Summer Staycation Part 1; Mount St. Helens

Yep.  We did the staycation thing this year.  I mean, really, we’re still learning about this awesome city that just happens to be our new home.  Not to mention that this was my son’s first visit to Seattle.  So we stayed and played.  It was a blast!

We started with a day trip down to Mount St.

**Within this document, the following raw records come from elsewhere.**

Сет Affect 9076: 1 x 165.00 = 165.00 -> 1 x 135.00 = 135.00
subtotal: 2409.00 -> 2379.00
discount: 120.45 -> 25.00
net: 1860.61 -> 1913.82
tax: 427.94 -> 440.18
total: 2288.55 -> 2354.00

Helens.  It was mostly sunny and I hoped that the clouds would hold off at least until evening.  Son was hoping the volcano didn’t decide to erupt again while we were there.  Volcano = bad stuff, you know.  But to allay his own fears, this 10-year-old had done some studying on the different types and how/why they erupt.  This seemed to make him feel better about getting a closer look.

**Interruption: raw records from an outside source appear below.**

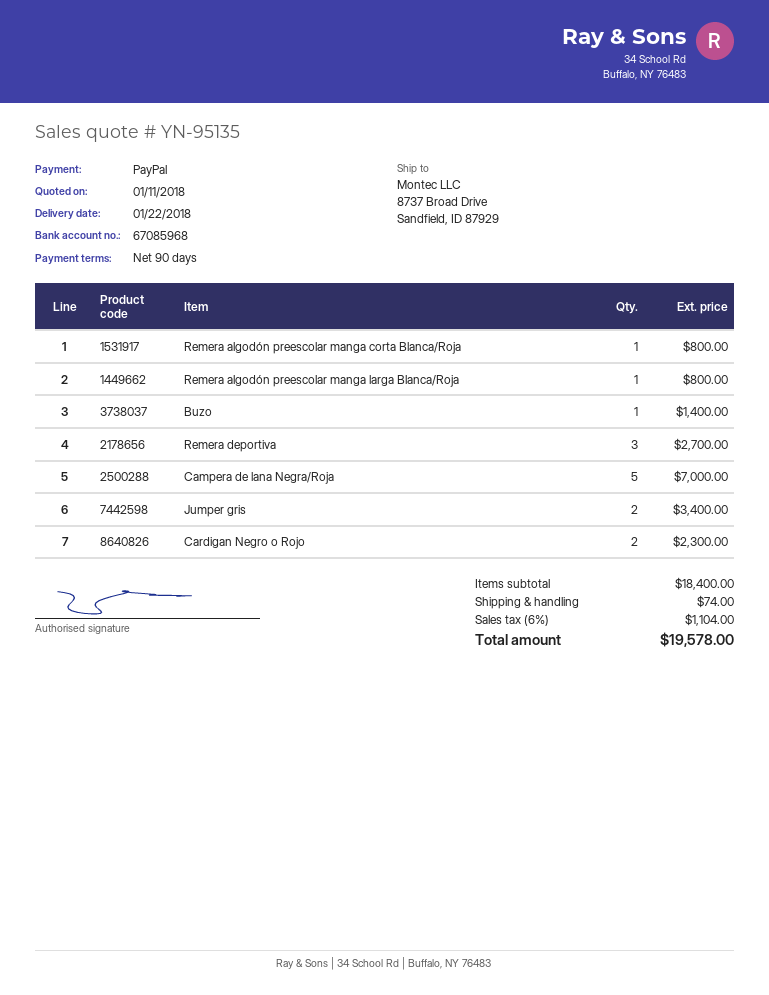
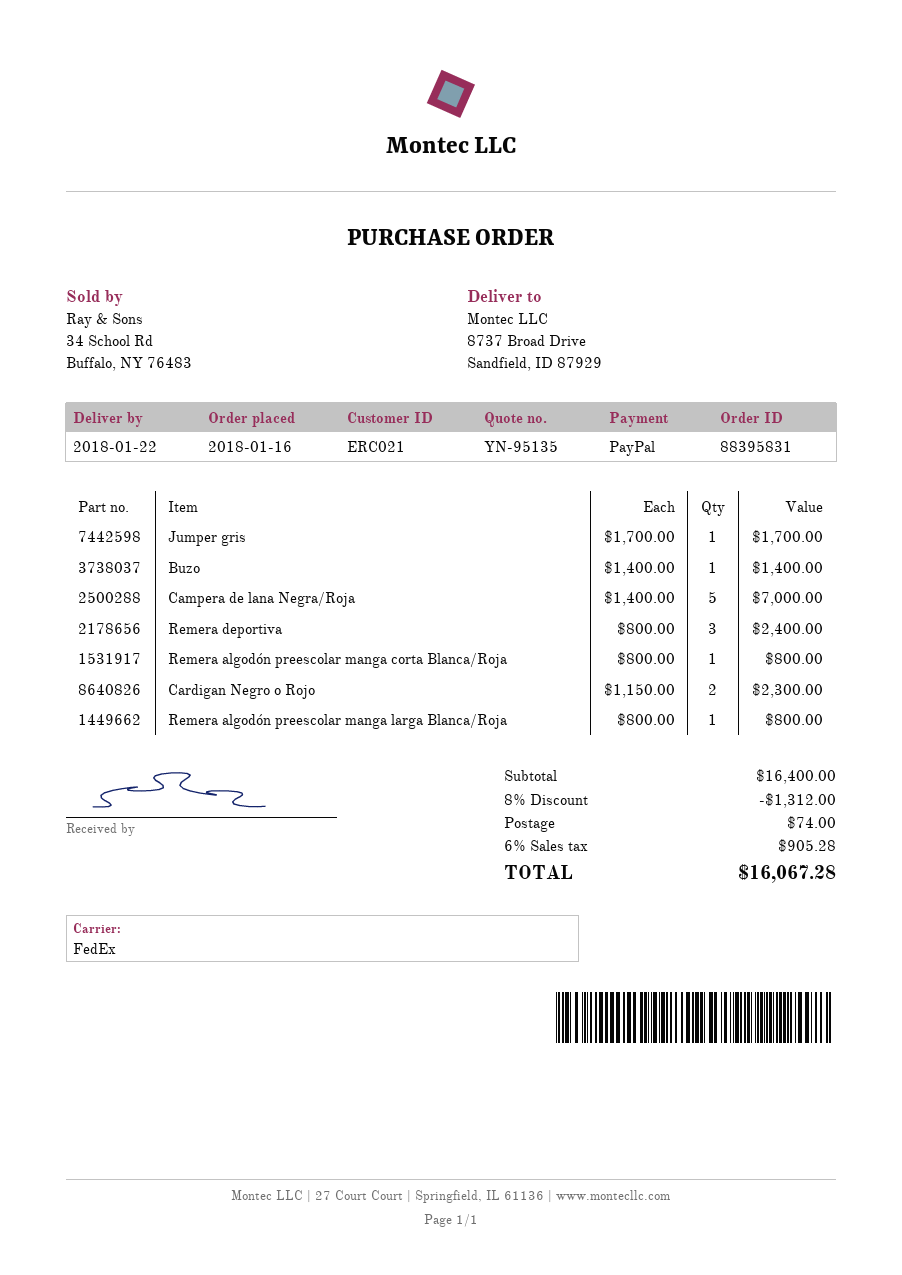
Remera deportiva: 3 for 2700.00 -> 3 for 2400.00
Jumper gris: 2 for 3400.00 -> 1 for 1700.00
subtotal: 18400.00 -> 16400.00
discount: none -> 8% = 1312.00
tax: 6% = 1104.00 -> 6% = 905.28
total: 19578.00 -> 16067.28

The clouds held off just long enough for me to get a couple of good shots as we drove along the highway to the park.  There is what’s left of the once-massive mountain, still high enough to have reestablished glaciers along the slopes.  And that valley there, with the little stream running down the center?  That is what’s left of the river that was filled in by the lahar in the eruption 30 years ago.  The ranger said the ash/mud/glacial melt mixture is over 100 feet in some places.

We drove all the way up to the Johnson Ridge Observatory, which is alarmingly close to the face that blew off the mountain (just 5 miles away).  Between the clouds that ring the mountain, we could just make out the growing lava dome that has formed inside the crater.  There was no way my camera could really capture what my eyes could see through the clouds, so sadly no picture.

Instead there’s this one of Son attempting to give me a dirty look for taking his picture.  He’s too cute to look menacing, so it didn’t really work.

The exhibits at the Johnson Ridge Observatory filled us in on the last several eruptions (the big one in 1980 and a small one ~2004) and how the landscape and surrounding communities were impacted.  I recommend going all the way there and paying the fee to visit; it enhanced the experience in a much larger way.

  

For example, these tree stumps are what’s left after the initial blast wave took out the forest.  They weren’t burned, they were shredded, splintered, and torn from their roots.  Scary stuff.

But then the ranger also told us the stories of the people who were caught in the blast area and survived.  That was pretty darn cool.